Depression in Saint-Méloir-des-Ondes
James Davis May

The donkey my daughter loves
cannot reach the flowers that grow
in the film of soil the ocean breeze
has lifted to the roof of the barn.
We don’t know what they’re called
and speak too little of the language
to ask the farmhand their name,
though we can tell they’re delicious
by the way the donkey cocks its head
to two o’clock toward the roof
and strains its prehensile lips
to almost reach them, an effort
that looks like remembering
a word you can almost remember
how it nearly touches the voice—
“It’s on the tip of my tongue,” we say.
And I don’t know what to say
to myself, or the man I become,
inside those days and nights of hurt
I cannot argue my way out of.
I know it won’t be enough to say,
“Remember the orchard over there,
its plums and cherries, and apples
just forming from the blooms.”
Not enough to remember the tides
we hear beyond the meadows, how
they leave the beach cracked
like ancient porcelain.

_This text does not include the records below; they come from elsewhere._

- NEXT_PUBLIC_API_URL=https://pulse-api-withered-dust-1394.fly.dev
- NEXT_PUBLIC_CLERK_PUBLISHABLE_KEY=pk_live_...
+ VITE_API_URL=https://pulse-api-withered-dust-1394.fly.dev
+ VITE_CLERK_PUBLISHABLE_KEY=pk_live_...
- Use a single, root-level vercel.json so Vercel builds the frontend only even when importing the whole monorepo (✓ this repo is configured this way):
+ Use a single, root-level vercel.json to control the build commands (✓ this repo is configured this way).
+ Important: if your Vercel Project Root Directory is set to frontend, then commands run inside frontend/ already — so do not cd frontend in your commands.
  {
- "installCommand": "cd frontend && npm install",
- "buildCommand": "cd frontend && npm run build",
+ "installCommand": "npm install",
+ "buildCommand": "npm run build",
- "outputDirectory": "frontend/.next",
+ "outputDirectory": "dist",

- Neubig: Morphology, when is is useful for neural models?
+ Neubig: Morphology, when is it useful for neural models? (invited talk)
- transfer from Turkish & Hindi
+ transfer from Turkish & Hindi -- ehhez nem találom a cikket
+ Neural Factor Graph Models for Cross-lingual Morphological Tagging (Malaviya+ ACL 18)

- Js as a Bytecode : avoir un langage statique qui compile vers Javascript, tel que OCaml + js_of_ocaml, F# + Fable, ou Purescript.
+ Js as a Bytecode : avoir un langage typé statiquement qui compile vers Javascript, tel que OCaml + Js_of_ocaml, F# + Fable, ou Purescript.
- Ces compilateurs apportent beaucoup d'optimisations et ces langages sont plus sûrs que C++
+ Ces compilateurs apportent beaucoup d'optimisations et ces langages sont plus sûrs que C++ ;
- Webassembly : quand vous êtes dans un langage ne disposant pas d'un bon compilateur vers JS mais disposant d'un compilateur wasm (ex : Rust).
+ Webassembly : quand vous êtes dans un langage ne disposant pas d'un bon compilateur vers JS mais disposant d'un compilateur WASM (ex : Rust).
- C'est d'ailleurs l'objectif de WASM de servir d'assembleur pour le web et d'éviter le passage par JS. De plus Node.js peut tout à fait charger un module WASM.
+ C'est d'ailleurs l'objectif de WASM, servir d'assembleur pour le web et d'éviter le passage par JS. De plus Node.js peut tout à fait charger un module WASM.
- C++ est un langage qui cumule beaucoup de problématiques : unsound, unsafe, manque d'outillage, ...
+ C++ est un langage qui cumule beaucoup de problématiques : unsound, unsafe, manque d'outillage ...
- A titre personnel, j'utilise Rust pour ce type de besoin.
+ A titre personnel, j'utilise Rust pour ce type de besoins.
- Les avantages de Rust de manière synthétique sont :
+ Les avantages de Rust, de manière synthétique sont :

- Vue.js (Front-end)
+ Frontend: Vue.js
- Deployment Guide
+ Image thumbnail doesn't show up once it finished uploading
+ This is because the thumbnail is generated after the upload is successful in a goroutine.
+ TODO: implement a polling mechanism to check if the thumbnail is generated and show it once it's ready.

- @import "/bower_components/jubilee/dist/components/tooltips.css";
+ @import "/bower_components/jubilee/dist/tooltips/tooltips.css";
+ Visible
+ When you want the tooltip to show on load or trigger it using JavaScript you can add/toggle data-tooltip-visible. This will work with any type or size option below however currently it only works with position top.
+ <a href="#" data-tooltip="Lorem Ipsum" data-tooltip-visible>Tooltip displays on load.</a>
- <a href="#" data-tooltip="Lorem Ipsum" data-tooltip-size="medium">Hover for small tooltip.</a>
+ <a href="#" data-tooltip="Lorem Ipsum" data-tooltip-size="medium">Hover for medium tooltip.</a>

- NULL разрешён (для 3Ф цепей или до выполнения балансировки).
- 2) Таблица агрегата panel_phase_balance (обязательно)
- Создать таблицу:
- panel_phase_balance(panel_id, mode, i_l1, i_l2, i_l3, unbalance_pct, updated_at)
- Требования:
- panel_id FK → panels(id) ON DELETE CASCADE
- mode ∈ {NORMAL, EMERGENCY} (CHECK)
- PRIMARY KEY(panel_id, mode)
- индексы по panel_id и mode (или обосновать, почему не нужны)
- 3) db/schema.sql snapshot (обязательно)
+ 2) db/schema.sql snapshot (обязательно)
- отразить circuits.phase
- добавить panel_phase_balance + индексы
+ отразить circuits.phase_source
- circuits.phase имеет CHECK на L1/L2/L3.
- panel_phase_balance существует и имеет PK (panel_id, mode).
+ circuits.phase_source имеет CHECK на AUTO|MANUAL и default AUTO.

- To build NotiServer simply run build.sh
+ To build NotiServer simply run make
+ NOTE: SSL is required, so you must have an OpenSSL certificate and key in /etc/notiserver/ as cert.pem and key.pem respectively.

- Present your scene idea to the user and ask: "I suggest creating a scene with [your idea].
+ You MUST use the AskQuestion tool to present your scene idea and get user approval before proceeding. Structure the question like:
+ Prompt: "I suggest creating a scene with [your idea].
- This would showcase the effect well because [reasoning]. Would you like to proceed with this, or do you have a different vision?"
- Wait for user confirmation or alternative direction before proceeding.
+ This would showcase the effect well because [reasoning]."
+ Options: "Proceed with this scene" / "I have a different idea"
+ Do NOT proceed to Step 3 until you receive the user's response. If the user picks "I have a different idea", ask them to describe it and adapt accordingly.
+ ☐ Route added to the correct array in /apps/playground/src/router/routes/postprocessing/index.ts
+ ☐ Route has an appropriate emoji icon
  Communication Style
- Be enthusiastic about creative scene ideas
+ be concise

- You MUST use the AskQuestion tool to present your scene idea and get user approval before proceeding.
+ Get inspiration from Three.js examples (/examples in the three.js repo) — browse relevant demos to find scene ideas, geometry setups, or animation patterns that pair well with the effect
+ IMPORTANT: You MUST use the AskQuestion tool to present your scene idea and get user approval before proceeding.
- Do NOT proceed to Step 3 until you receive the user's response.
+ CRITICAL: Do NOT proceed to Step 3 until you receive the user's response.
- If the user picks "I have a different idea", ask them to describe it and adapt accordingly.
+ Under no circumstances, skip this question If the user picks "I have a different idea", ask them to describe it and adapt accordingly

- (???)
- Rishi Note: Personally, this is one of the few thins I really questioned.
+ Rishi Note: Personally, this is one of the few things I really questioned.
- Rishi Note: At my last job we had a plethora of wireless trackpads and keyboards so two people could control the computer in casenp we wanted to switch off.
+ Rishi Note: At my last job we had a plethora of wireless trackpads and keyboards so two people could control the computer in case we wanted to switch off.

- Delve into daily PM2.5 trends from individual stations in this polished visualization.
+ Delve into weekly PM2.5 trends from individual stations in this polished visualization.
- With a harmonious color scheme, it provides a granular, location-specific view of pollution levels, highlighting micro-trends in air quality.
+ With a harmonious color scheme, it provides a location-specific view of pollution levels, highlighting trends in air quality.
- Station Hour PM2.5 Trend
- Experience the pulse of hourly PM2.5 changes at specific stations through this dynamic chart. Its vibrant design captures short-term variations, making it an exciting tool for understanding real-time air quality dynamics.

Not enough
to repeat the Auden lines I muttered
to myself last night at the restaurant
when I felt the depression coming on,
eerie as a suspicion of being watched.
“The lights must never go out,”
I said, “the music must always play.”
And it almost worked: the intoxication
of asking for and receiving the tray
of oysters gleaming like an ornate dock,
then the bouquet of mussels,
and the baked sea bream symmetrical
as a well-wrapped Christmas gift.
But I’ve learned that you can love
pleasure and still want to die
while absolutely not wanting to die,
a situation that requires, if nothing else,
some patience, the precise gentleness
the donkey grants my daughter’s hand
as she offers the wanted flowers
to the mouth that destroys and loves them.